Return, word for word, the line containing "- Kool & The Gang" and every line after it through the last line of the records below.
Given entries below:
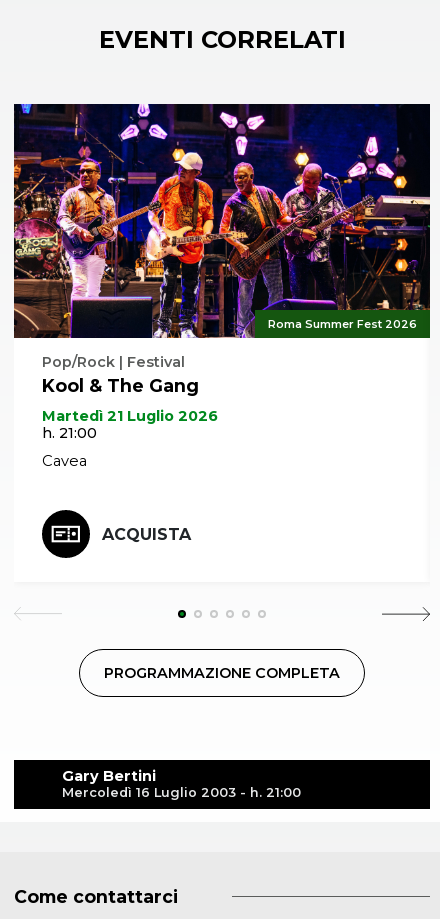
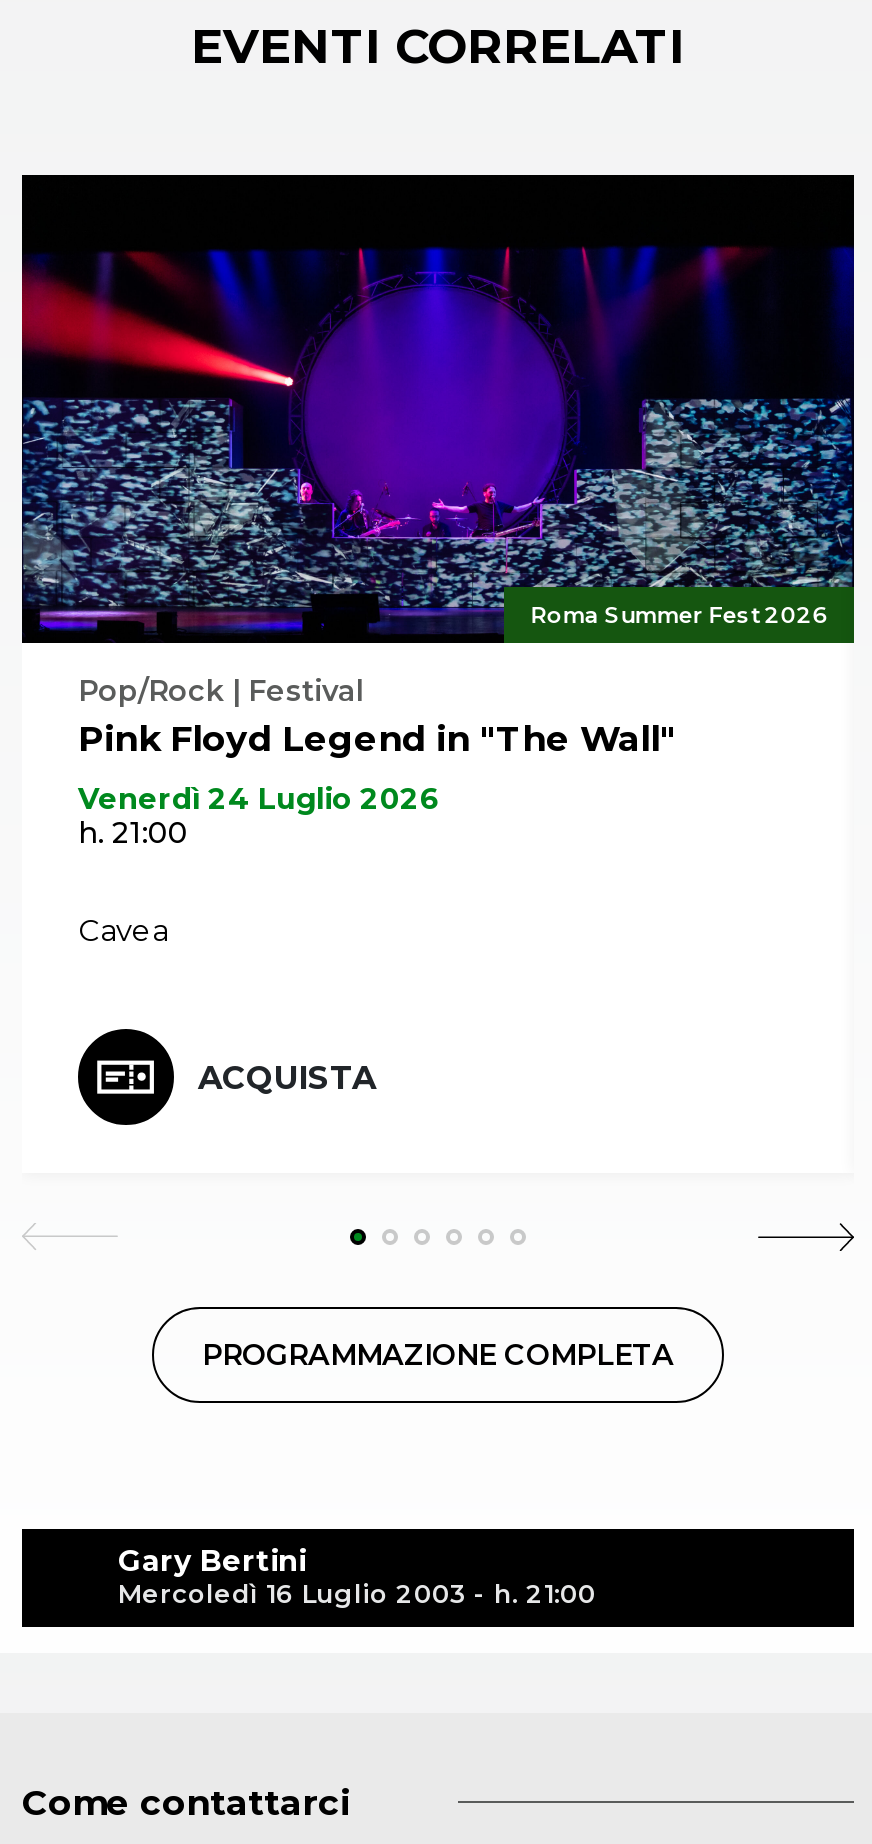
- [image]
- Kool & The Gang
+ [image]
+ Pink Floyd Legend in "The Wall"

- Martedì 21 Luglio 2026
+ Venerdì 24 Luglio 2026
End of Given entries.
**Exercise result:**
- Kool & The Gang
+ [image]
+ Pink Floyd Legend in "The Wall"

- Martedì 21 Luglio 2026
+ Venerdì 24 Luglio 2026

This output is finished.